Supplied data »
◇ ◇ ◇ ◇ ◇

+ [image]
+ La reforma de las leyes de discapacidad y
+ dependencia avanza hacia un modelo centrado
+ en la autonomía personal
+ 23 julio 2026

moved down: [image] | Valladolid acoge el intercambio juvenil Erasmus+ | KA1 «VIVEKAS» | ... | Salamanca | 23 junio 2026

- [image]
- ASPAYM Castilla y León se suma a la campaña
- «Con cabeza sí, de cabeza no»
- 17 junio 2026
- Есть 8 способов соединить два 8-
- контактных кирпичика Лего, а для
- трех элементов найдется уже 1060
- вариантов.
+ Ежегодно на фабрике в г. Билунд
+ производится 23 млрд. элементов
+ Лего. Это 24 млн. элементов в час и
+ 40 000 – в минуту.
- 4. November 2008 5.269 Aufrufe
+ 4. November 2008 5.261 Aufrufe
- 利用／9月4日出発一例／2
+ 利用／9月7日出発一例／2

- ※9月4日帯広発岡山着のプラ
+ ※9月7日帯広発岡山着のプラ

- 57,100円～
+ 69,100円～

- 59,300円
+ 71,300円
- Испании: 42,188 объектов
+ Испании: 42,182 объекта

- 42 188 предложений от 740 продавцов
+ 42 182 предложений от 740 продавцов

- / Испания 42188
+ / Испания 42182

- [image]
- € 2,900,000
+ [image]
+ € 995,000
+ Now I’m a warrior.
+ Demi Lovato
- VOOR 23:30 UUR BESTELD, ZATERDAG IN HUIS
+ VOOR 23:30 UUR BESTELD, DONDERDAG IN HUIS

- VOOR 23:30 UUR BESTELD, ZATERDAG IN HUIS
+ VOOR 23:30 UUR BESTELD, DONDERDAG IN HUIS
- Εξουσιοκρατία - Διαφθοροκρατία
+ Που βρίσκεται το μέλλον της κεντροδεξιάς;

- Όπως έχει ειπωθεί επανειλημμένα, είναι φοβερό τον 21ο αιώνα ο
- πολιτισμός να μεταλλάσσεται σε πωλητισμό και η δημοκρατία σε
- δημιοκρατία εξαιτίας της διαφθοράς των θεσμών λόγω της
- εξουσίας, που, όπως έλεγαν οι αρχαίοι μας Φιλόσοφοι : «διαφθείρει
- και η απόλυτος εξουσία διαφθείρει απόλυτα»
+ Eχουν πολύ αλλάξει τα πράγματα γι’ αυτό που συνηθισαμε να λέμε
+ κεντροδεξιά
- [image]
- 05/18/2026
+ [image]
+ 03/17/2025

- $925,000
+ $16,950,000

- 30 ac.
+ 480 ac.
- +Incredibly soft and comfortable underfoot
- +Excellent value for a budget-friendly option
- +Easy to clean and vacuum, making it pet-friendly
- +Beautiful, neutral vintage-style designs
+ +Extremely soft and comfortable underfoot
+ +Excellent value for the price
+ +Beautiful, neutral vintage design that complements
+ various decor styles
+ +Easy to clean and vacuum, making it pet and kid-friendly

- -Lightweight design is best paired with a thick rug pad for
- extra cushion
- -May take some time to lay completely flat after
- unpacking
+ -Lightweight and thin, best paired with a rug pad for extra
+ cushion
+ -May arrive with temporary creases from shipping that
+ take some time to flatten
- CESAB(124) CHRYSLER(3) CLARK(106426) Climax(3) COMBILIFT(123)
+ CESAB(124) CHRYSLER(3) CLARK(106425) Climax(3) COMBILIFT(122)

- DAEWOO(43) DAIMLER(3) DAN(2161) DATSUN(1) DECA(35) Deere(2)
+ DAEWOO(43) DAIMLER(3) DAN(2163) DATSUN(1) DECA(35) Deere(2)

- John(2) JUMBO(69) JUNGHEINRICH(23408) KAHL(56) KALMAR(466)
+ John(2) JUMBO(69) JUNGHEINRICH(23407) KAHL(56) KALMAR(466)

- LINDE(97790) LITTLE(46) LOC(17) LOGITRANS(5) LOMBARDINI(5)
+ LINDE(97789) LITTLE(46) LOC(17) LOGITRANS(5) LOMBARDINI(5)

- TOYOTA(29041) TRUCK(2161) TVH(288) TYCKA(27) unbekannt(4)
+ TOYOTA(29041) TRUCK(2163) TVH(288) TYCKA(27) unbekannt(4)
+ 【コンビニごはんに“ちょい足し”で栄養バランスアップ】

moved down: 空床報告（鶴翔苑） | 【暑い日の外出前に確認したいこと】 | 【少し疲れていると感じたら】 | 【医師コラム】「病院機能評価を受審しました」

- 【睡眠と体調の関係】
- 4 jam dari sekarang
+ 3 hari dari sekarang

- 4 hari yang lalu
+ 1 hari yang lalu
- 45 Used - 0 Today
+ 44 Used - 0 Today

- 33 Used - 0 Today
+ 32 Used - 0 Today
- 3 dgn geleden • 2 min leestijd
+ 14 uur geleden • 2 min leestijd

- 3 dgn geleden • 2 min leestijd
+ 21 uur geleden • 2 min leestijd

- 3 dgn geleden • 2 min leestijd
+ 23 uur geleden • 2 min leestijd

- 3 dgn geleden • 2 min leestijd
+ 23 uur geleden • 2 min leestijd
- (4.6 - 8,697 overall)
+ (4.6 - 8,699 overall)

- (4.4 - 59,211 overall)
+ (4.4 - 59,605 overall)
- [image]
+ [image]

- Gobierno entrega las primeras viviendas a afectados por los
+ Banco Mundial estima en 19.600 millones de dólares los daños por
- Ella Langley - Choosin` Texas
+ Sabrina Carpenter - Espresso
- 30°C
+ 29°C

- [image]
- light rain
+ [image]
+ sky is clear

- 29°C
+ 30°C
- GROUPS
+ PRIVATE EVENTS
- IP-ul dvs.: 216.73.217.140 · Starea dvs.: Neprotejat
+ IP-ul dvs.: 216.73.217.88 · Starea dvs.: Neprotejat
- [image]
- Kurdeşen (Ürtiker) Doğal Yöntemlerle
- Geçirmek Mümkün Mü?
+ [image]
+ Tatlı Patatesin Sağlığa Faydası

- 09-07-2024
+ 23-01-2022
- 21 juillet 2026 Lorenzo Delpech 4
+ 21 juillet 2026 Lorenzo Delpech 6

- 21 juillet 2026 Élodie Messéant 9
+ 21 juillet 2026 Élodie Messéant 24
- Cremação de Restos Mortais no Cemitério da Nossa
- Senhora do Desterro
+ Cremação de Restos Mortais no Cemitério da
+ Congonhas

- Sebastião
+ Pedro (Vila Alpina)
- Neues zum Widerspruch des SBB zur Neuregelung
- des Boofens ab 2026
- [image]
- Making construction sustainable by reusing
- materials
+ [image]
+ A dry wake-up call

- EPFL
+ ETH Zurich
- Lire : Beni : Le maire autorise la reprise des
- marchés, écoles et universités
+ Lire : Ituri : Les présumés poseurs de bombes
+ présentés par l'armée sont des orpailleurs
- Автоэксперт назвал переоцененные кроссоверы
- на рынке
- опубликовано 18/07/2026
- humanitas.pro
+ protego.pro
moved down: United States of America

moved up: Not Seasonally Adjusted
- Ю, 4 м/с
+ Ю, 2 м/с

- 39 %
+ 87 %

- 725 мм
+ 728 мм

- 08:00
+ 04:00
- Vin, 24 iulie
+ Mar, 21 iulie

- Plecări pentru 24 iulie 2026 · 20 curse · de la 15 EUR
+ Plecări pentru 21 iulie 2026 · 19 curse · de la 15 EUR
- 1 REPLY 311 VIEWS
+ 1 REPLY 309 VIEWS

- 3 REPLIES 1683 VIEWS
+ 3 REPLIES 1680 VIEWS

◇ ◇ ◇ ◇ ◇

Aim of the exercise »
Transcribe all of the material above so that it matches the source exactly.

Reply to the task »
+ [image]
+ La reforma de las leyes de discapacidad y
+ dependencia avanza hacia un modelo centrado
+ en la autonomía personal
+ 23 julio 2026

moved down: [image] | Valladolid acoge el intercambio juvenil Erasmus+ | KA1 «VIVEKAS» | ... | Salamanca | 23 junio 2026

- [image]
- ASPAYM Castilla y León se suma a la campaña
- «Con cabeza sí, de cabeza no»
- 17 junio 2026
- Есть 8 способов соединить два 8-
- контактных кирпичика Лего, а для
- трех элементов найдется уже 1060
- вариантов.
+ Ежегодно на фабрике в г. Билунд
+ производится 23 млрд. элементов
+ Лего. Это 24 млн. элементов в час и
+ 40 000 – в минуту.
- 4. November 2008 5.269 Aufrufe
+ 4. November 2008 5.261 Aufrufe
- 利用／9月4日出発一例／2
+ 利用／9月7日出発一例／2

- ※9月4日帯広発岡山着のプラ
+ ※9月7日帯広発岡山着のプラ

- 57,100円～
+ 69,100円～

- 59,300円
+ 71,300円
- Испании: 42,188 объектов
+ Испании: 42,182 объекта

- 42 188 предложений от 740 продавцов
+ 42 182 предложений от 740 продавцов

- / Испания 42188
+ / Испания 42182

- [image]
- € 2,900,000
+ [image]
+ € 995,000
+ Now I’m a warrior.
+ Demi Lovato
- VOOR 23:30 UUR BESTELD, ZATERDAG IN HUIS
+ VOOR 23:30 UUR BESTELD, DONDERDAG IN HUIS

- VOOR 23:30 UUR BESTELD, ZATERDAG IN HUIS
+ VOOR 23:30 UUR BESTELD, DONDERDAG IN HUIS
- Εξουσιοκρατία - Διαφθοροκρατία
+ Που βρίσκεται το μέλλον της κεντροδεξιάς;

- Όπως έχει ειπωθεί επανειλημμένα, είναι φοβερό τον 21ο αιώνα ο
- πολιτισμός να μεταλλάσσεται σε πωλητισμό και η δημοκρατία σε
- δημιοκρατία εξαιτίας της διαφθοράς των θεσμών λόγω της
- εξουσίας, που, όπως έλεγαν οι αρχαίοι μας Φιλόσοφοι : «διαφθείρει
- και η απόλυτος εξουσία διαφθείρει απόλυτα»
+ Eχουν πολύ αλλάξει τα πράγματα γι’ αυτό που συνηθισαμε να λέμε
+ κεντροδεξιά
- [image]
- 05/18/2026
+ [image]
+ 03/17/2025

- $925,000
+ $16,950,000

- 30 ac.
+ 480 ac.
- +Incredibly soft and comfortable underfoot
- +Excellent value for a budget-friendly option
- +Easy to clean and vacuum, making it pet-friendly
- +Beautiful, neutral vintage-style designs
+ +Extremely soft and comfortable underfoot
+ +Excellent value for the price
+ +Beautiful, neutral vintage design that complements
+ various decor styles
+ +Easy to clean and vacuum, making it pet and kid-friendly

- -Lightweight design is best paired with a thick rug pad for
- extra cushion
- -May take some time to lay completely flat after
- unpacking
+ -Lightweight and thin, best paired with a rug pad for extra
+ cushion
+ -May arrive with temporary creases from shipping that
+ take some time to flatten
- CESAB(124) CHRYSLER(3) CLARK(106426) Climax(3) COMBILIFT(123)
+ CESAB(124) CHRYSLER(3) CLARK(106425) Climax(3) COMBILIFT(122)

- DAEWOO(43) DAIMLER(3) DAN(2161) DATSUN(1) DECA(35) Deere(2)
+ DAEWOO(43) DAIMLER(3) DAN(2163) DATSUN(1) DECA(35) Deere(2)

- John(2) JUMBO(69) JUNGHEINRICH(23408) KAHL(56) KALMAR(466)
+ John(2) JUMBO(69) JUNGHEINRICH(23407) KAHL(56) KALMAR(466)

- LINDE(97790) LITTLE(46) LOC(17) LOGITRANS(5) LOMBARDINI(5)
+ LINDE(97789) LITTLE(46) LOC(17) LOGITRANS(5) LOMBARDINI(5)

- TOYOTA(29041) TRUCK(2161) TVH(288) TYCKA(27) unbekannt(4)
+ TOYOTA(29041) TRUCK(2163) TVH(288) TYCKA(27) unbekannt(4)
+ 【コンビニごはんに“ちょい足し”で栄養バランスアップ】

moved down: 空床報告（鶴翔苑） | 【暑い日の外出前に確認したいこと】 | 【少し疲れていると感じたら】 | 【医師コラム】「病院機能評価を受審しました」

- 【睡眠と体調の関係】
- 4 jam dari sekarang
+ 3 hari dari sekarang

- 4 hari yang lalu
+ 1 hari yang lalu
- 45 Used - 0 Today
+ 44 Used - 0 Today

- 33 Used - 0 Today
+ 32 Used - 0 Today
- 3 dgn geleden • 2 min leestijd
+ 14 uur geleden • 2 min leestijd

- 3 dgn geleden • 2 min leestijd
+ 21 uur geleden • 2 min leestijd

- 3 dgn geleden • 2 min leestijd
+ 23 uur geleden • 2 min leestijd

- 3 dgn geleden • 2 min leestijd
+ 23 uur geleden • 2 min leestijd
- (4.6 - 8,697 overall)
+ (4.6 - 8,699 overall)

- (4.4 - 59,211 overall)
+ (4.4 - 59,605 overall)
- [image]
+ [image]

- Gobierno entrega las primeras viviendas a afectados por los
+ Banco Mundial estima en 19.600 millones de dólares los daños por
- Ella Langley - Choosin` Texas
+ Sabrina Carpenter - Espresso
- 30°C
+ 29°C

- [image]
- light rain
+ [image]
+ sky is clear

- 29°C
+ 30°C
- GROUPS
+ PRIVATE EVENTS
- IP-ul dvs.: 216.73.217.140 · Starea dvs.: Neprotejat
+ IP-ul dvs.: 216.73.217.88 · Starea dvs.: Neprotejat
- [image]
- Kurdeşen (Ürtiker) Doğal Yöntemlerle
- Geçirmek Mümkün Mü?
+ [image]
+ Tatlı Patatesin Sağlığa Faydası

- 09-07-2024
+ 23-01-2022
- 21 juillet 2026 Lorenzo Delpech 4
+ 21 juillet 2026 Lorenzo Delpech 6

- 21 juillet 2026 Élodie Messéant 9
+ 21 juillet 2026 Élodie Messéant 24
- Cremação de Restos Mortais no Cemitério da Nossa
- Senhora do Desterro
+ Cremação de Restos Mortais no Cemitério da
+ Congonhas

- Sebastião
+ Pedro (Vila Alpina)
- Neues zum Widerspruch des SBB zur Neuregelung
- des Boofens ab 2026
- [image]
- Making construction sustainable by reusing
- materials
+ [image]
+ A dry wake-up call

- EPFL
+ ETH Zurich
- Lire : Beni : Le maire autorise la reprise des
- marchés, écoles et universités
+ Lire : Ituri : Les présumés poseurs de bombes
+ présentés par l'armée sont des orpailleurs
- Автоэксперт назвал переоцененные кроссоверы
- на рынке
- опубликовано 18/07/2026
- humanitas.pro
+ protego.pro
moved down: United States of America

moved up: Not Seasonally Adjusted
- Ю, 4 м/с
+ Ю, 2 м/с

- 39 %
+ 87 %

- 725 мм
+ 728 мм

- 08:00
+ 04:00
- Vin, 24 iulie
+ Mar, 21 iulie

- Plecări pentru 24 iulie 2026 · 20 curse · de la 15 EUR
+ Plecări pentru 21 iulie 2026 · 19 curse · de la 15 EUR
- 1 REPLY 311 VIEWS
+ 1 REPLY 309 VIEWS

- 3 REPLIES 1683 VIEWS
+ 3 REPLIES 1680 VIEWS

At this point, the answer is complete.